In 1994, the high court concluded that Moore had received a fair trial and rejected the defense's motions.
In doing so, the Supreme Court justices noted that "the State presented extensive circumstantial evidence marking the similarities between Reid's death and the arsenic poisoning death of Taylor and the arsenic poisoning of Moore. Three different men either married to or intimately involved with (Blanche Taylor Moore) died, or barely escaped death, from arsenic poisoning, an unusual cause of death. In each case, defendant had motive (financial), opportunity (close relationship), and means (knowledge of and access to Anti-Ant).
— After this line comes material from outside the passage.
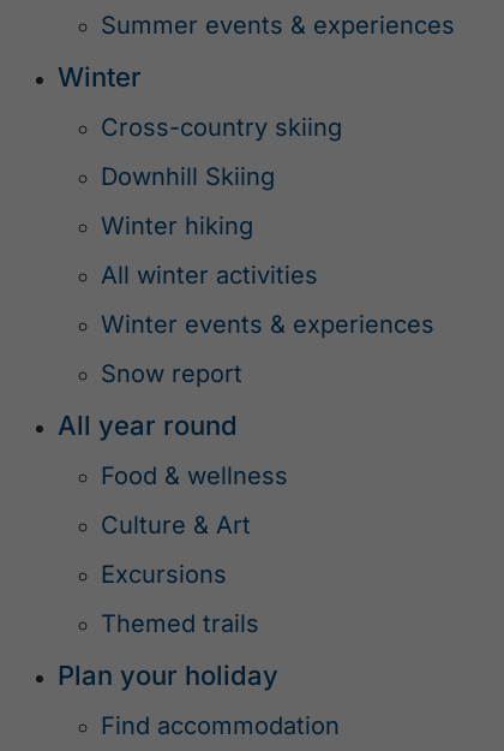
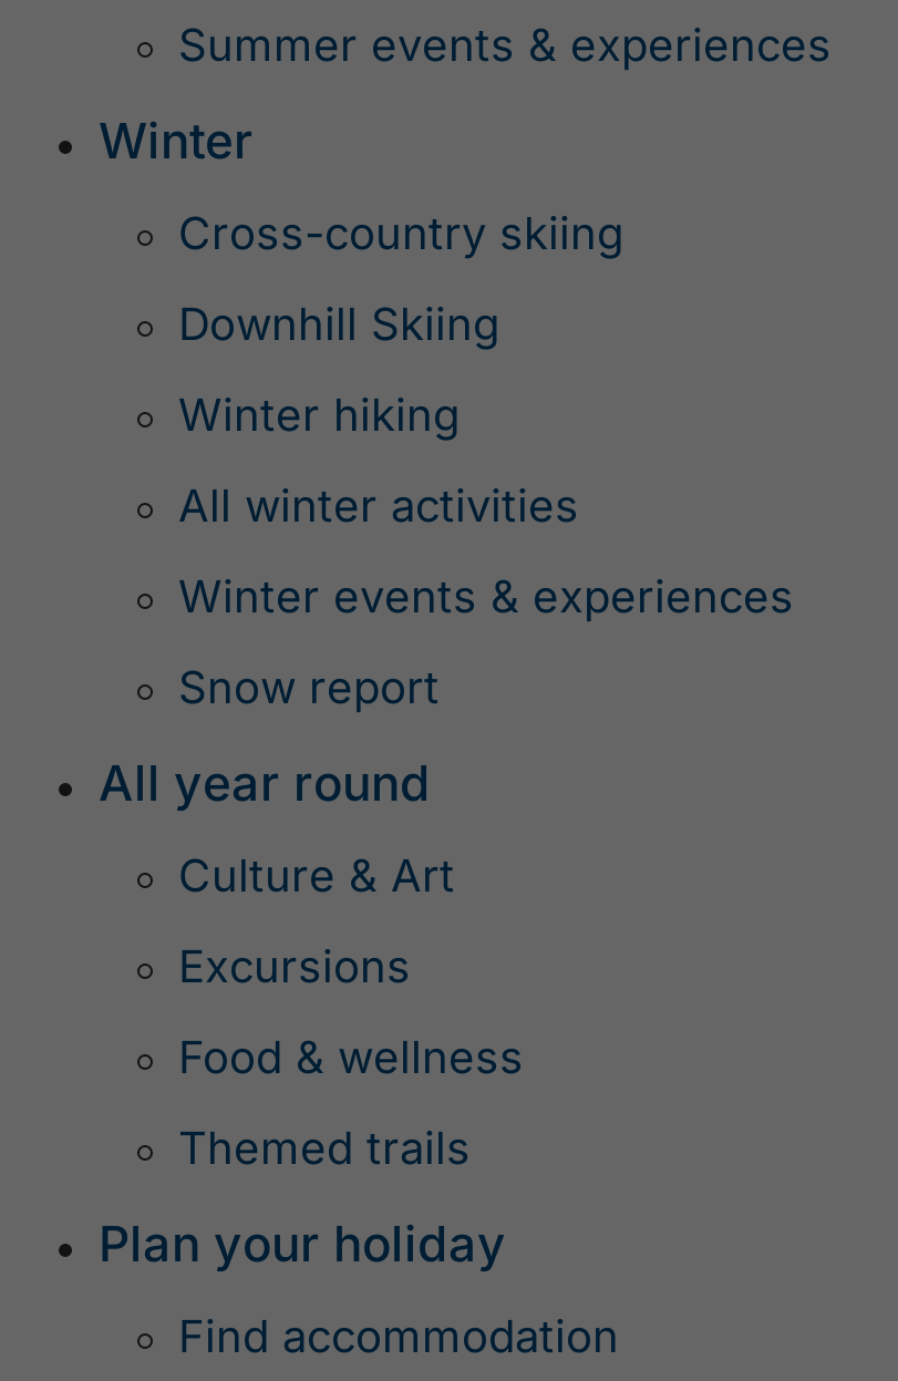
moved [101,462,288,490] -> [178,1031,524,1085]: Food & wellness
moved [101,511,251,589] -> [178,850,455,994]: Culture & Art | Excursions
"In each case medical evidence suggests that multiple doses of arsenic were administered to the victim over a long period of time, as opposed to one large fatal dose. In each case defendant was frequently alone with the victim in the hospital, and medical testimony suggests that certain of defendant's visits in which she fed the victim corresponded with an onset of symptoms characteristic of arsenic poisoning.
"In each case, defendant was heard to say that she hated the victim or that the victim was cruel or evil. In the cases of Reid and Taylor, defendant was already seeing her next victim at the time of the arsenic assaults."
WAITING FOR DEATH
Blanche Taylor Moore now passes the time in Central Prison in Raleigh. Her time there has been mostly uneventful, marked by two violations, one for disobeying orders on Feb. 22, 2008, and more alarmingly, for misuse of medicine in November 1996.
In May 1993, a made-for-TV movie about Moore aired on network television. Former "Bewitched" star Elizabeth Montgomery played Moore in "Black Widow Murders: The Blanche Taylor Moore Story."
Her husband, the Rev. Dwight Moore, filed for divorce in December of 1990. He eventually remarried and moved to Virginia. He died of natural causes in 2013.
"She's guilty I think, you know, I think she did it," one man said during the hoopla surrounding the trial 29 years ago. "I mean that's just my opinion, but I think she did it."
North Carolina hasn't executed an inmate since Aug. 18, 2006. It's not likely Blanche Taylor Moore will meet that fate. She's maintained her innocence throughout her long incarceration, but the chilling evidence suggests otherwise.
"It's hard to believe that any one person would do such a horrible thing," one woman said way back when. "But yet it all seems to point that way."